Magpie Lane is a narrow historic lane in central Oxford, England. It leads south from the High Street where it is at its narrowest, now completely pedestrianised as a pavement, and north from the cobbled Merton Street.

To the west is Oriel College (including the Rhodes building of 1910 at the northern end) and to the east is University College, two of the oldest Oxford colleges. On the northeast corner there is a 1902 house, now the Quod restaurant.

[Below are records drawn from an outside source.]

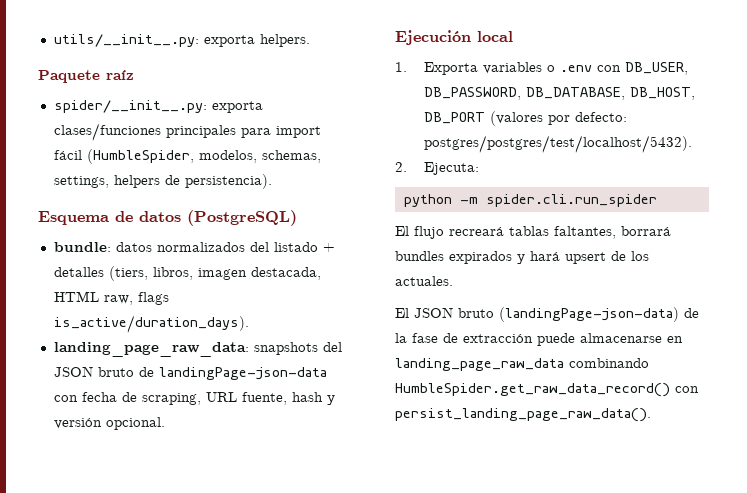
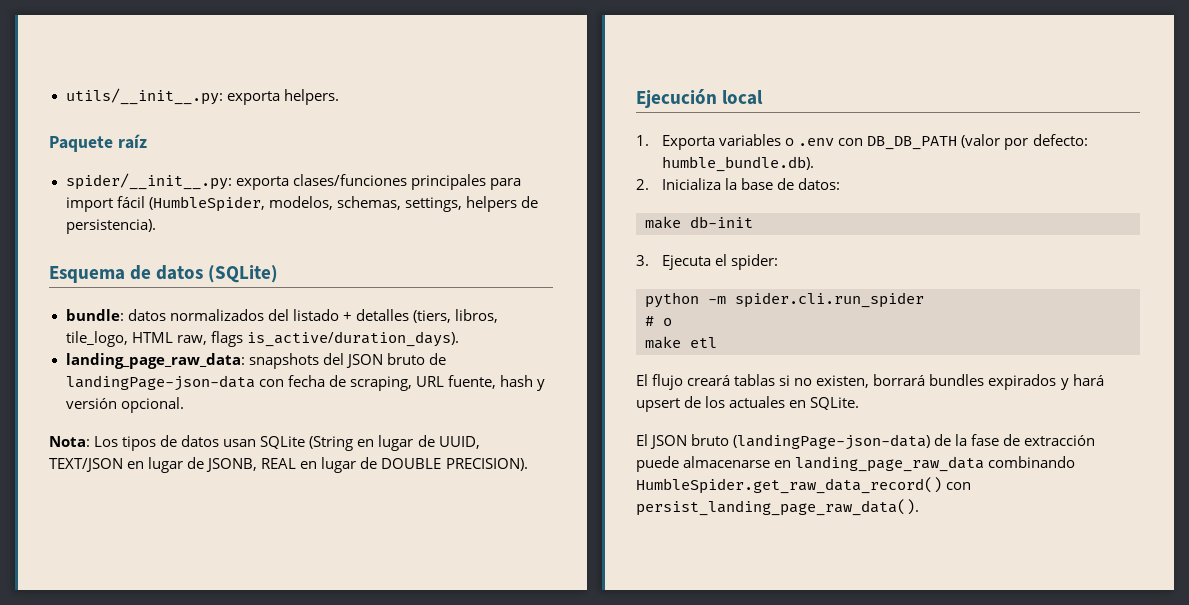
- Esquema de datos (PostgreSQL)
+ Esquema de datos (SQLite)
- bundle: datos normalizados del listado + detalles (tiers, libros, imagen destacada, HTML raw, flags is_active/duration_days).
+ bundle: datos normalizados del listado + detalles (tiers, libros, tile_logo, HTML raw, flags is_active/duration_days).
+ Nota: Los tipos de datos usan SQLite (String en lugar de UUID, TEXT/JSON en lugar de JSONB, REAL en lugar de DOUBLE PRECISION).
- 1. Exporta variables o .env con DB_USER, DB_PASSWORD, DB_DATABASE, DB_HOST, DB_PORT (valores por defecto: postgres/postgres/test/localhost/5432).
+ 1. Exporta variables o .env con DB_DB_PATH (valor por defecto: humble_bundle.db).
- 2. Ejecuta:
+ 2. Inicializa la base de datos:
+ make db-init
+ 3. Ejecuta el spider:
  python -m spider.cli.run_spider
- El flujo recreará tablas faltantes, borrará bundles expirados y hará upsert de los actuales.
+ # o
+ make etl
+ El flujo creará tablas si no existen, borrará bundles expirados y hará upsert de los actuales en SQLite.

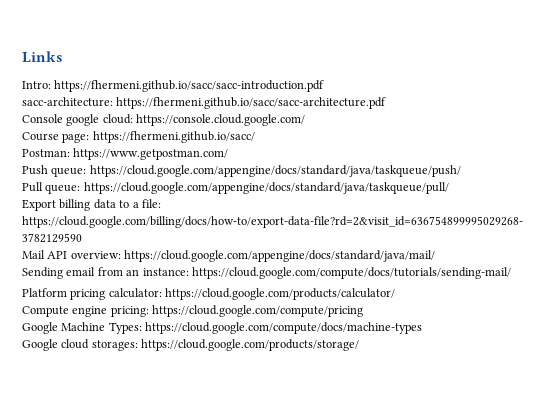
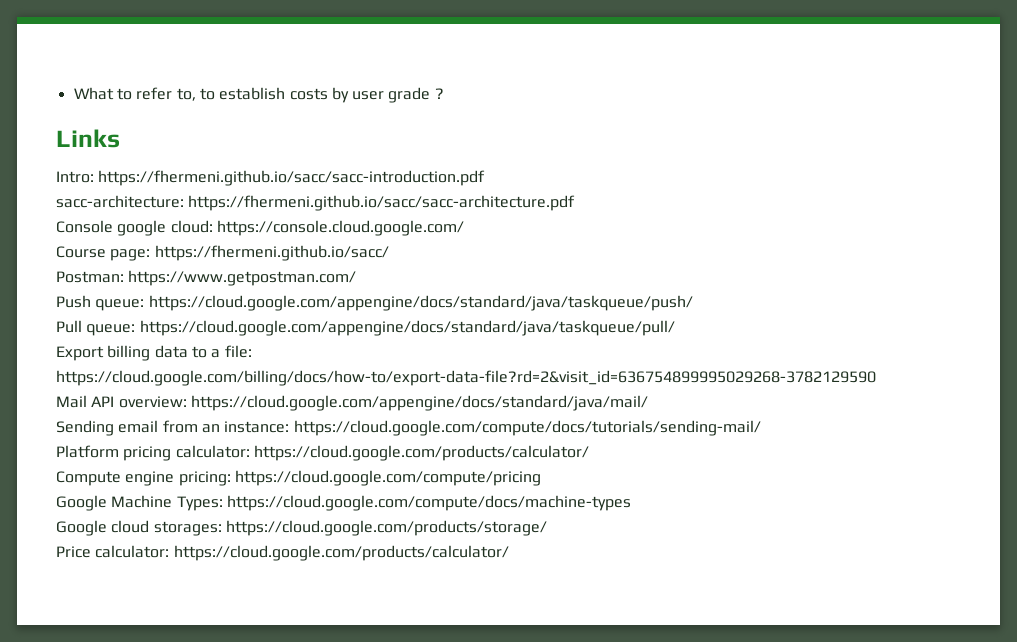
+ What to refer to, to establish costs by user grade ?
+ Price calculator: https://cloud.google.com/products/calculator/

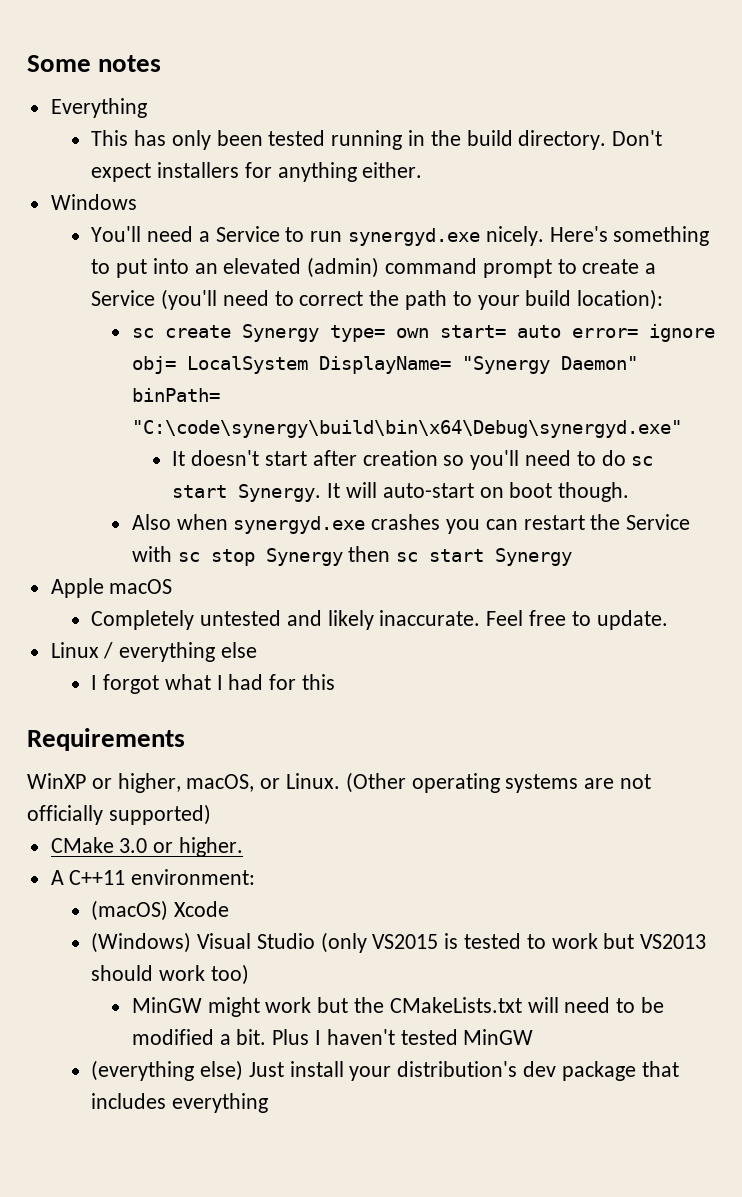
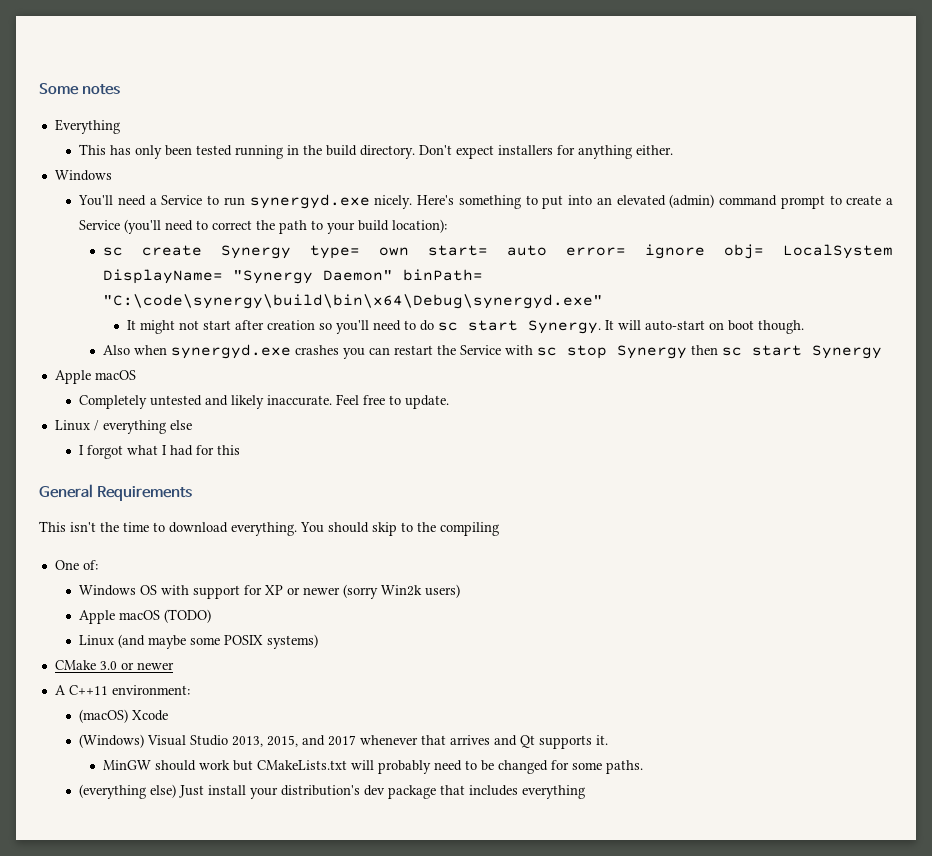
- It doesn't start after creation so you'll need to do sc start Synergy.
+ It might not start after creation so you'll need to do sc start Synergy.
- Requirements
+ General Requirements
- WinXP or higher, macOS, or Linux. (Other operating systems are not officially supported)
+ This isn't the time to download everything. You should skip to the compiling
+ One of:
+ Windows OS with support for XP or newer (sorry Win2k users)
+ Apple macOS (TODO)
+ Linux (and maybe some POSIX systems)
- CMake 3.0 or higher.
+ CMake 3.0 or newer
- (Windows) Visual Studio (only VS2015 is tested to work but VS2013 should work too)
- MinGW might work but the CMakeLists.txt will need to be modified a bit. Plus I haven't tested MinGW
+ (Windows) Visual Studio 2013, 2015, and 2017 whenever that arrives and Qt supports it.
+ MinGW should work but CMakeLists.txt will probably need to be changed for some paths.

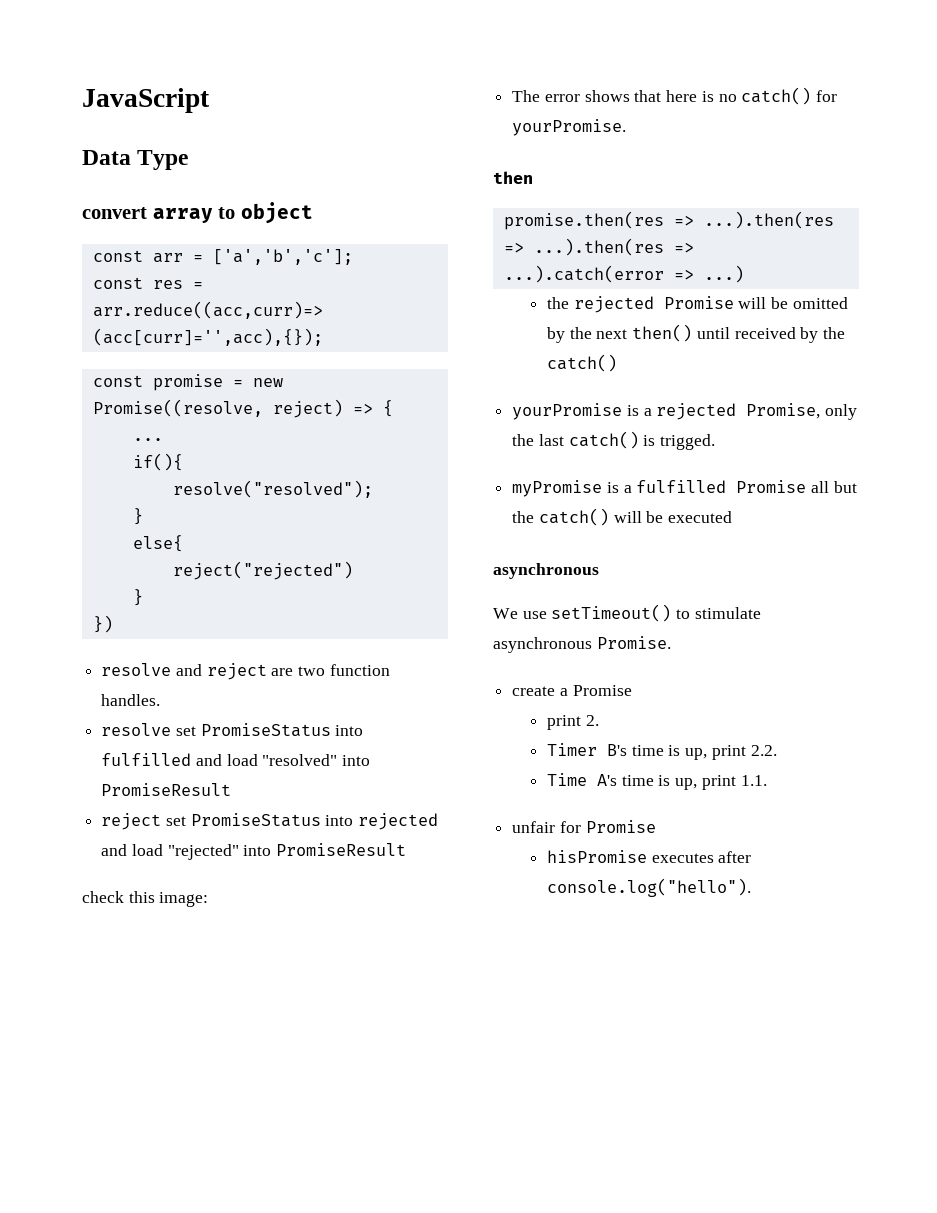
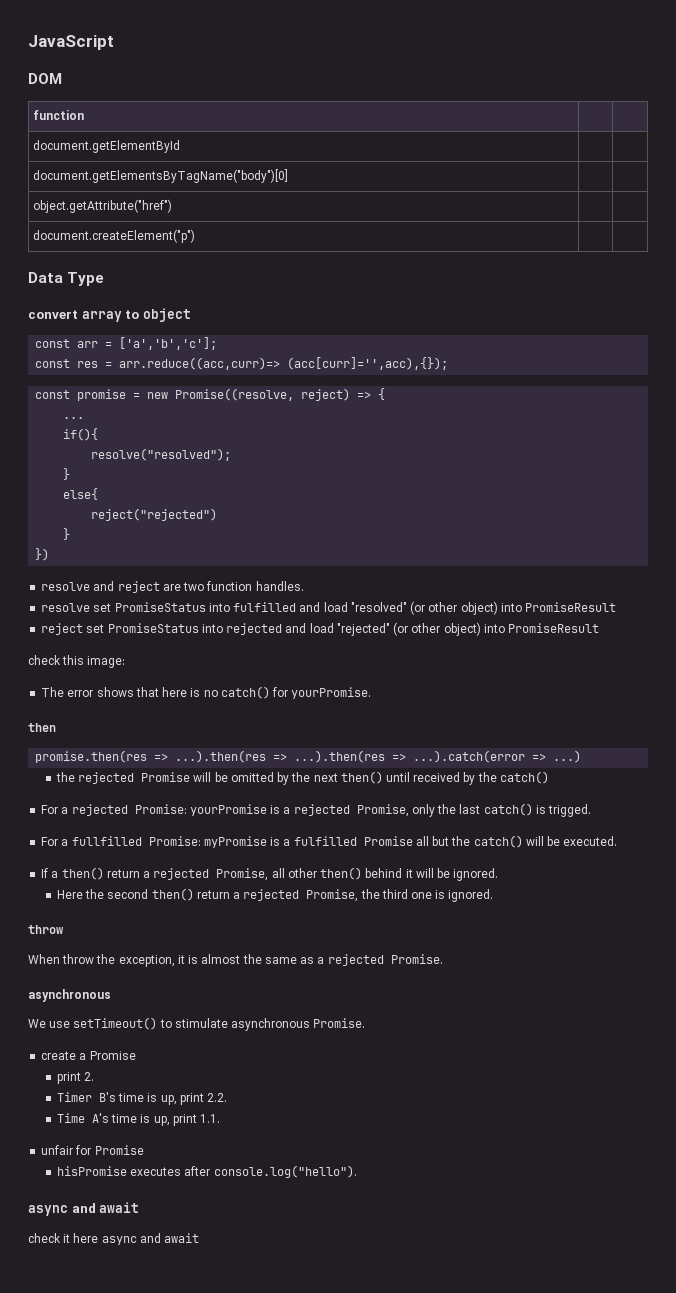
+ DOM
+ function | |
+ document.getElementById | |
+ document.getElementsByTagName("body")[0] | |
+ object.getAttribute("href") | |
+ document.createElement("p") | |
- resolve set PromiseStatus into fulfilled and load "resolved" into PromiseResult
+ resolve set PromiseStatus into fulfilled and load "resolved" (or other object) into PromiseResult
- reject set PromiseStatus into rejected and load "rejected" into PromiseResult
+ reject set PromiseStatus into rejected and load "rejected" (or other object) into PromiseResult
- yourPromise is a rejected Promise, only the last catch() is trigged.
+ For a rejected Promise: yourPromise is a rejected Promise, only the last catch() is trigged.
- myPromise is a fulfilled Promise all but the catch() will be executed
+ For a fullfilled Promise: myPromise is a fulfilled Promise all but the catch() will be executed.
+ If a then() return a rejected Promise, all other then() behind it will be ignored.
+ Here the second then() return a rejected Promise, the third one is ignored.
+ throw
+ When throw the exception, it is almost the same as a rejected Promise.
  hisPromise executes after console.log("hello").
+ async and await
+ check it here async and await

A small cul-de-sac street, Kybald Street, leads off Magpie Lane at the southern end to the east, giving access to the rear of University College and Kybald Twychen, owned by Corpus Christi College.

South from Merton Street, the lane continues as Grove Walk (a.k.a. Merton Grove or Grove Passage) between Merton College to the east and Corpus Christi College to the west, giving pedestrian access via railinged gates to Dead Man's Walk, Merton Field, and Christ Church Meadows. The building in the south-western corner of Merton College is also called Grove. The name perhaps has been derived from this area having been used as an orchard.

==History==
In the 13th century, Magpie Lane was known as Gropecunt Lane or Grope Lane, as it was an area where prostitutes plied their trade. John Speed's map of 1605 lists it as such. In the 17th century, it was named Magpie Lane because of an alehouse in the lane that used a magpie as a sign. By the late 19th century, the lane was known as Grove Street but in 1927 the name was changed back to Magpie Lane.

The houses between Kybald Street and Merton Street were demolished in the 1960s by Corpus Christi College to provide space for more modern student accommodation.